Pada Jumat, 24 April 2026, Pemerintah Kecamatan Pucuk melaksanakan kegiatan peninjauan langsung ke wilayah Desa Kesambi, Kecamatan Pucuk, guna mengecek kondisi terkini dampak banjir yang melanda area permukiman serta ladang persawahan milik warga.
Kegiatan ini dilakukan sebagai bentuk respons cepat pemerintah terhadap bencana yang terjadi, sekaligus untuk memastikan kondisi masyarakat dan lingkungan terdampak dapat terdata secara akurat. Tim kecamatan bersama perangkat Desa Kesambi turun langsung ke lokasi untuk melihat titik-titik genangan air, meninjau kondisi rumah warga, serta mengevaluasi dampak banjir terhadap lahan pertanian yang menjadi sumber utama penghidupan masyarakat setempat.
Berdasarkan hasil pengecekan di lapangan, banjir yang terjadi tidak hanya menggenangi kawasan permukiman, tetapi juga berdampak signifikan pada ladang sawah warga. Genangan air yang cukup tinggi berpotensi merusak tanaman padi serta menghambat aktivitas pertanian. Hal ini tentu menjadi perhatian serius, mengingat sektor pertanian merupakan penopang ekonomi masyarakat Desa Kesambi.

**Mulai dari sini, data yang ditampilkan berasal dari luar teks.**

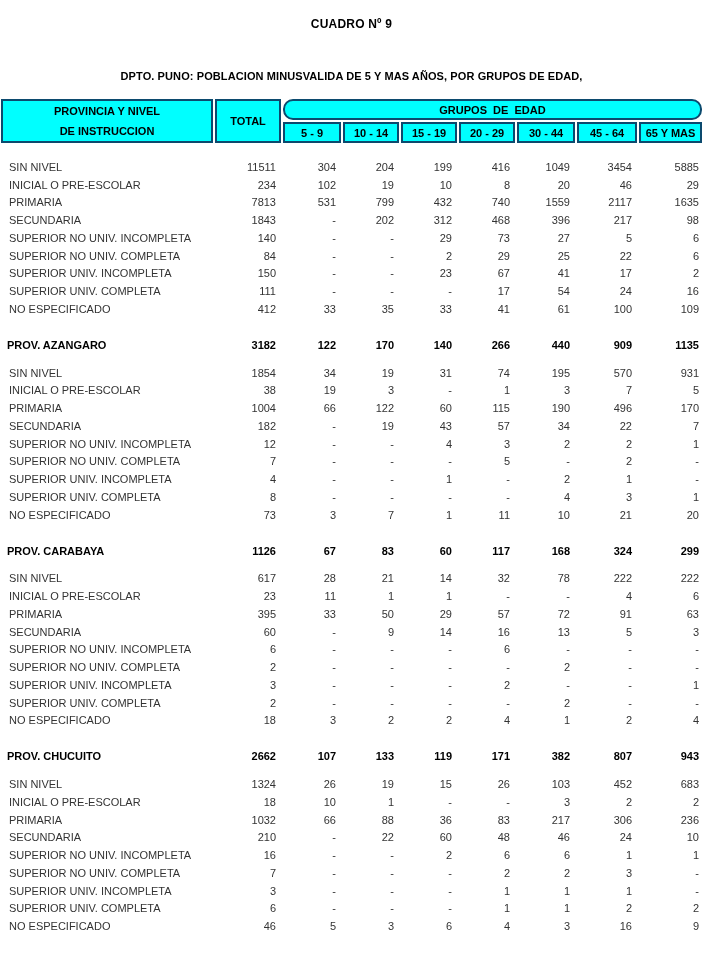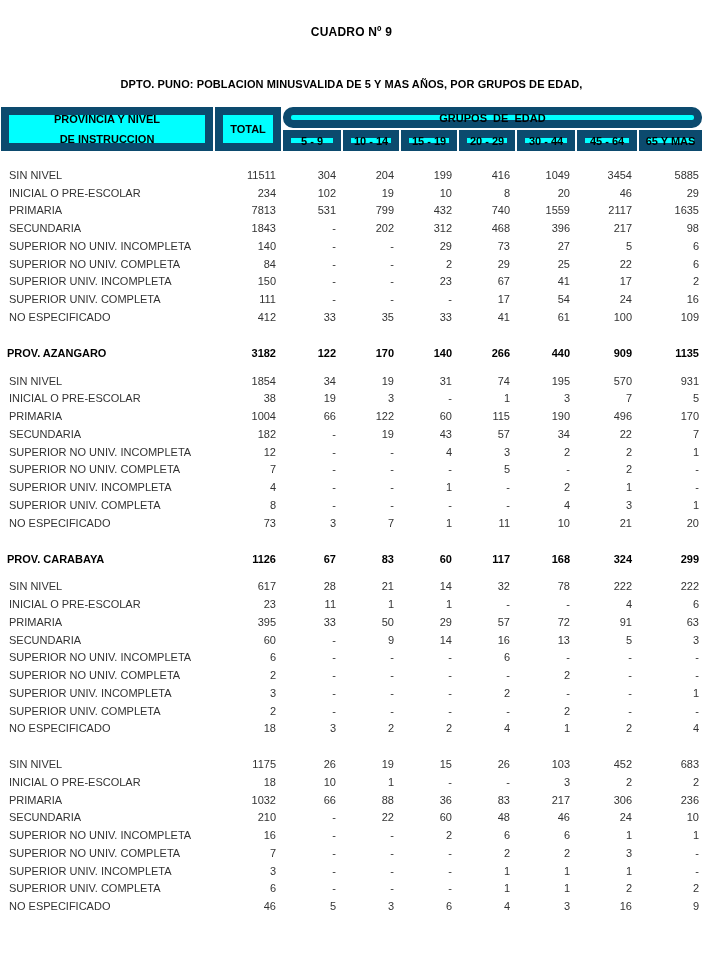"CUADRO Nº 9" .title { padding-top: 25px -> 17px }
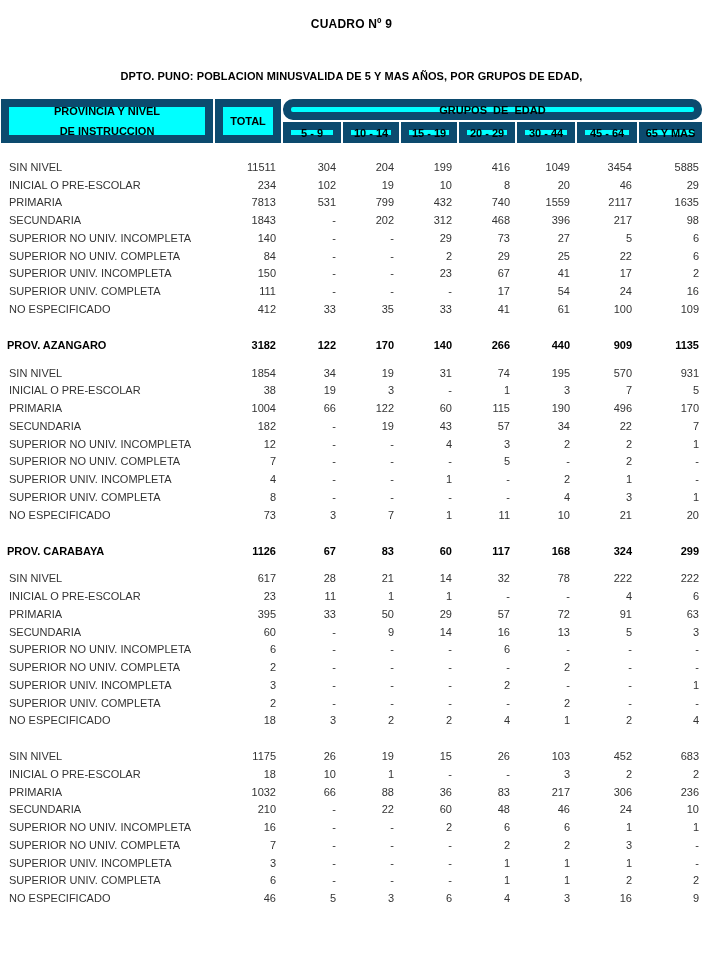"PROVINCIA Y NIVEL" .hcell { border: 8px solid #0c4a6e -> 2px solid #0c4a6e }
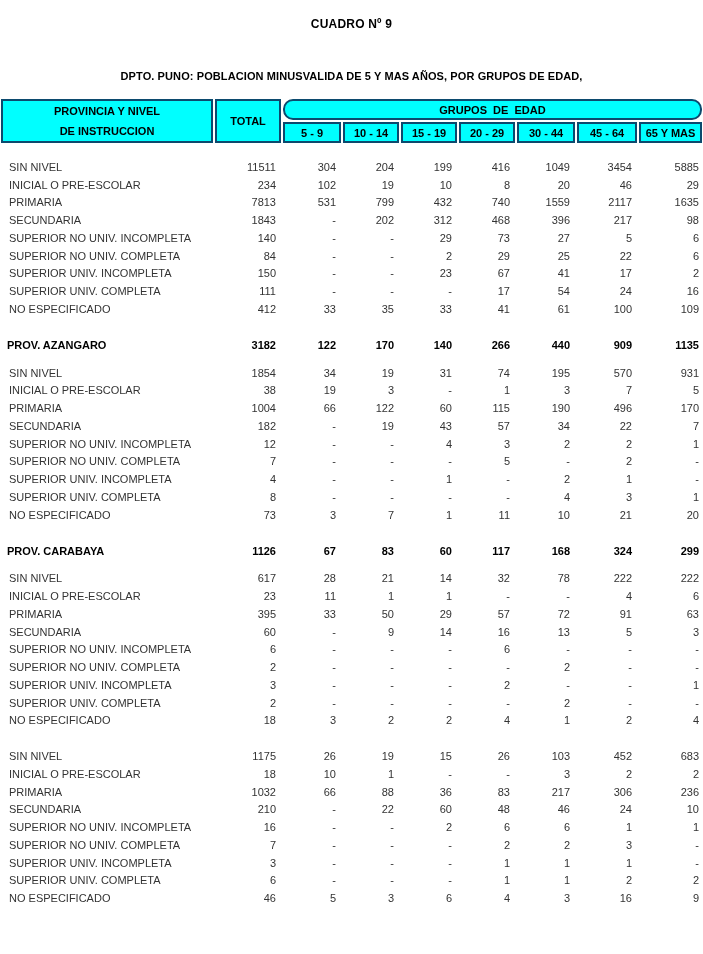"PROV. CHUCUITO" div.trow { html: none -> <div> <div>PROV. CHUCUITO</div> <div>2662</div> <div>107</div> <div>133</div> <div>119</div> <div>171</div> <div>382</div> <div>807</div> <div>943</div> </div> }
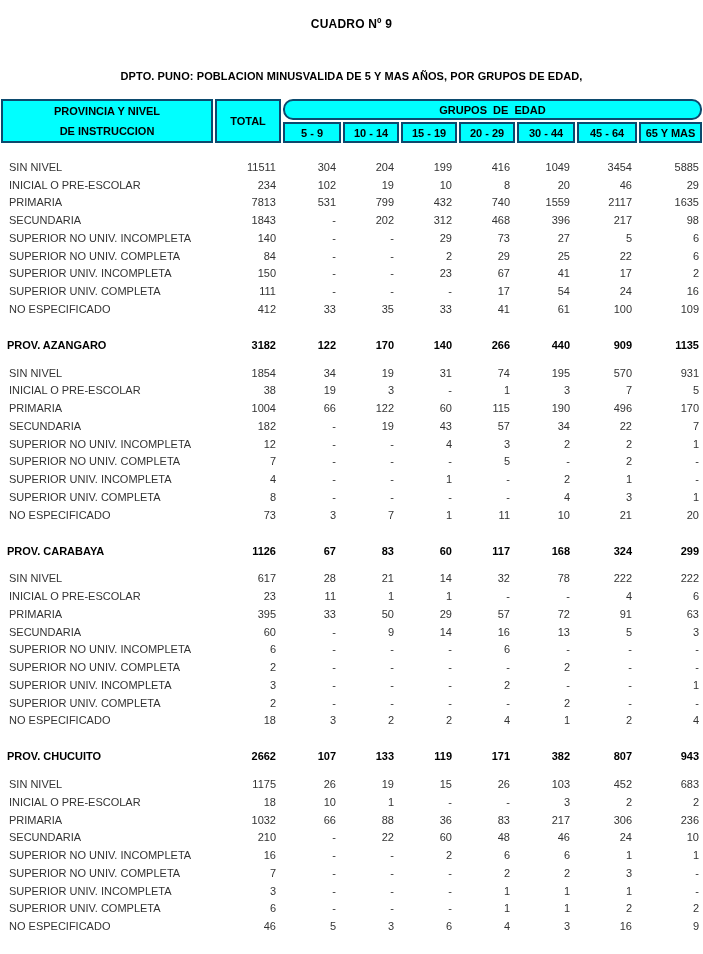"1175" div.cell { text: 1175 -> 1324 }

Selain melakukan pemantauan, Pemerintah Kecamatan Pucuk juga melakukan koordinasi dengan pemerintah desa dan pihak terkait guna merumuskan langkah penanganan yang efektif. Upaya yang direncanakan mencakup penanganan darurat, pendataan kerugian, serta perencanaan solusi jangka panjang seperti perbaikan sistem drainase dan normalisasi saluran air guna mencegah kejadian serupa di masa mendatang.

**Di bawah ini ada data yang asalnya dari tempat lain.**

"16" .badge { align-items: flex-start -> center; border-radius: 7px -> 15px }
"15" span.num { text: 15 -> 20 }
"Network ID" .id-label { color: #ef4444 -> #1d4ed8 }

Dalam kesempatan ini, masyarakat juga diimbau untuk tetap waspada terhadap kemungkinan banjir susulan, serta turut berperan aktif dalam menjaga kebersihan lingkungan, khususnya saluran air, agar tidak terjadi penyumbatan yang dapat memperparah kondisi banjir.
Melalui kegiatan ini, diharapkan sinergi antara pemerintah dan masyarakat dapat terus terjalin dengan baik, sehingga proses pemulihan pasca banjir dapat berjalan optimal dan kehidupan masyarakat Desa Kesambi dapat segera kembali normal.